Examples of dub use needed
Mike Parker via Digitalmars-d
digitalmars-d at puremagic.com
Tue Jun 21 01:00:40 PDT 2016
On Tuesday, 21 June 2016 at 04:42:39 UTC, Guido wrote:
> Dub doesn't really work like other package managers. When I
> load a package:
>
> dub fetch scriptlike
>
> It stores it someplace and doesn't say where. You have to run
> 'dub list' to figure out where. That's is very different than
> other packages. It deserves a bigger mention in the meager
> documentation.
DUB is not a general-purpose package manager. It's a build tool
that knows how to manage your package dependencies. Assuming you
are using DUB to manage a project that uses scriptlike, and you
have scriptlike configured as a dependency, you do *not* need to
run dub fetch. When you build your project, DUB will download and
compile scriptlike for you, make sure its source modules are on
your import path, and that it is linked with your executable.

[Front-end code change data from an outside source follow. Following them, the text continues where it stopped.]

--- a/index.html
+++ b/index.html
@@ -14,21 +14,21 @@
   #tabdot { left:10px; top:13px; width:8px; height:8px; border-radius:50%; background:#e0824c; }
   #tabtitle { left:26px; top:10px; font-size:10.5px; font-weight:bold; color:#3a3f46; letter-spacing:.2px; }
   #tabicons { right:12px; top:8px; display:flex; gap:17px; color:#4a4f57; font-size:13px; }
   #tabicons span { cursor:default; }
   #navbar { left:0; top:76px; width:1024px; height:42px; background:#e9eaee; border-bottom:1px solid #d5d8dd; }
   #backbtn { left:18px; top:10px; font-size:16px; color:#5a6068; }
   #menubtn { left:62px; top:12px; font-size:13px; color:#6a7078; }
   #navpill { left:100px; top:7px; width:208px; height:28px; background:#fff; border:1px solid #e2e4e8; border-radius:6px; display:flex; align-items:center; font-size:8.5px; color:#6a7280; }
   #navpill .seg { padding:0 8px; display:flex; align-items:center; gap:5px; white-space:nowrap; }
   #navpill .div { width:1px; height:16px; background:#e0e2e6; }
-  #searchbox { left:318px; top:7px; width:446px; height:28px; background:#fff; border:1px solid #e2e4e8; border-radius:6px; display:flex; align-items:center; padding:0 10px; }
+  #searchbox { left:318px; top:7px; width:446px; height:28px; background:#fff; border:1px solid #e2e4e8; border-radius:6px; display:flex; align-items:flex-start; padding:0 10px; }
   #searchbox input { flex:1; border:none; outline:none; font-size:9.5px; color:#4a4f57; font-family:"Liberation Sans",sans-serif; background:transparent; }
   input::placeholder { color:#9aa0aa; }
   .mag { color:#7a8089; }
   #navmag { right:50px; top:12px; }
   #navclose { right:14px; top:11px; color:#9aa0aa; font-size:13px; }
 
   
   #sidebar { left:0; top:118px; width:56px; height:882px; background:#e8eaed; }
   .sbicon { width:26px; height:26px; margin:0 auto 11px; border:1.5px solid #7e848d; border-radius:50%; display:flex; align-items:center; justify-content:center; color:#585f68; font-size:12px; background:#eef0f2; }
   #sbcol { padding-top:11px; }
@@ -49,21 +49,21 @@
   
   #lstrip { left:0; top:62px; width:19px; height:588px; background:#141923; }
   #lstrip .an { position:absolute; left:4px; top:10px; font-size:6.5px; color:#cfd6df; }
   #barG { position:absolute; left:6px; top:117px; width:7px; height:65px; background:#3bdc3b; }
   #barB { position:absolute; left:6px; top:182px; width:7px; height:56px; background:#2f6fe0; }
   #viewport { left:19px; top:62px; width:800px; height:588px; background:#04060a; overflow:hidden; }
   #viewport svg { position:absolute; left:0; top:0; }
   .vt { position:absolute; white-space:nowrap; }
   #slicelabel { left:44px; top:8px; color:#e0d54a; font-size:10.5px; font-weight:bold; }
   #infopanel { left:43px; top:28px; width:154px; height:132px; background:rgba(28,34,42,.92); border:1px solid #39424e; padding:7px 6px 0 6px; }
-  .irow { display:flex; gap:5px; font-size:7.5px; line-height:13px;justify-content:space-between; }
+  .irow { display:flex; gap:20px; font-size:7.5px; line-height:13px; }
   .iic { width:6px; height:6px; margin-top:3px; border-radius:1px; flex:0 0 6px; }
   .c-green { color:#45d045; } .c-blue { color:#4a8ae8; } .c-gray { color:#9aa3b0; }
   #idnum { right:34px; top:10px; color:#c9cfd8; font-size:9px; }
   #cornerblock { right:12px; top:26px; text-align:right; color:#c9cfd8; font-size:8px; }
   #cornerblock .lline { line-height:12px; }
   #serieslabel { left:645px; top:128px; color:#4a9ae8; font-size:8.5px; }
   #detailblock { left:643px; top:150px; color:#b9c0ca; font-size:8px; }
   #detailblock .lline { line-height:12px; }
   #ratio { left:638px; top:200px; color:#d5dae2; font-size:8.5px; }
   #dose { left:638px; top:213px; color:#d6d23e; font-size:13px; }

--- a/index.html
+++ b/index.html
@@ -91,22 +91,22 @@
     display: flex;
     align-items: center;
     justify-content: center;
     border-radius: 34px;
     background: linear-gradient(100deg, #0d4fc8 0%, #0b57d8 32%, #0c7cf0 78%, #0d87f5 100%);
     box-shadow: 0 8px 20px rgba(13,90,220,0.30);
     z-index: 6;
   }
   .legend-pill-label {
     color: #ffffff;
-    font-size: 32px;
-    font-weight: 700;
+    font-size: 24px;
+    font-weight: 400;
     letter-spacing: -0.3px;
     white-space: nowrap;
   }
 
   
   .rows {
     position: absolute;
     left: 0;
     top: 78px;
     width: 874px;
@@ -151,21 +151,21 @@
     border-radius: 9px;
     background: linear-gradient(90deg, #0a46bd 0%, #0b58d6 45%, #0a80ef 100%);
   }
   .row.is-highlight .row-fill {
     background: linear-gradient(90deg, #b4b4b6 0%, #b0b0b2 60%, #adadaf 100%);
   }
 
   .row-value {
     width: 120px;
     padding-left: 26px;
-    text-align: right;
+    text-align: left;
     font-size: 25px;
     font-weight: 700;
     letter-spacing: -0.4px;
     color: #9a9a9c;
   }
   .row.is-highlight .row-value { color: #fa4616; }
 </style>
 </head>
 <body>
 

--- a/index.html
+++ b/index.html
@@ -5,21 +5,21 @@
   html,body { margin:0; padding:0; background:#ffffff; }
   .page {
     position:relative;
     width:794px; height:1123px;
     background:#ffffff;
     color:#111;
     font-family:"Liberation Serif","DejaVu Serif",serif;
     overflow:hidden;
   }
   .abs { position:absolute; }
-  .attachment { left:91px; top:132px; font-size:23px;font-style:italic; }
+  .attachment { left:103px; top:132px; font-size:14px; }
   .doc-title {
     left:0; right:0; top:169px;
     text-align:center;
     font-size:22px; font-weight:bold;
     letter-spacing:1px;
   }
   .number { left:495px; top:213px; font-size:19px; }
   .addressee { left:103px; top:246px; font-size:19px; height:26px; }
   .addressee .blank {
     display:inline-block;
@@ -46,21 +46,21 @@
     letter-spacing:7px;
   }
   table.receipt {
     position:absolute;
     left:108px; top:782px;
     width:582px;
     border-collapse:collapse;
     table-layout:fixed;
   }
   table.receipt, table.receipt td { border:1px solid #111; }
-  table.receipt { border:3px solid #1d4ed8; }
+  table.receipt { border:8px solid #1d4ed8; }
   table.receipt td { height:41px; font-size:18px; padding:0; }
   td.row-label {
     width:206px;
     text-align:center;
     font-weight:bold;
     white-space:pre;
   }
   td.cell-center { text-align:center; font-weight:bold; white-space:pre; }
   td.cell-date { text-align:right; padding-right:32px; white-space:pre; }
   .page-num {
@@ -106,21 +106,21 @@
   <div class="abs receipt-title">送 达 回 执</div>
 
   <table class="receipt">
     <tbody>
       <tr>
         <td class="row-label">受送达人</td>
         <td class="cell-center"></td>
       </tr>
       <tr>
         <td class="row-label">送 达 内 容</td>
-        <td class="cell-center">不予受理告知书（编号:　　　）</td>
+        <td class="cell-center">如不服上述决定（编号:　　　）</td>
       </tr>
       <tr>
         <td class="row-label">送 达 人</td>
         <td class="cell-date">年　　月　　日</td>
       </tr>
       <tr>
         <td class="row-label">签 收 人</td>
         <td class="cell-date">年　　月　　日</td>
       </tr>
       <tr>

In all the years I've used dub, the only time I've cared about
where its cache is located was when I wanted to zap everything in
it in one go. By default, on Windows, it's currently the roaming
appdata directory (though that is likely to change to the local
appdata dir in a future version), which on Windows 10 is:
C:\Users\User Name\AppData\Roaming\dub
On other systems it should be:
~/.dub
Again, just forget it exists. If you need to worry about
modifying cached packages or pulling the static libraries out or
whatever, use dub fetch --cache=local like I described above.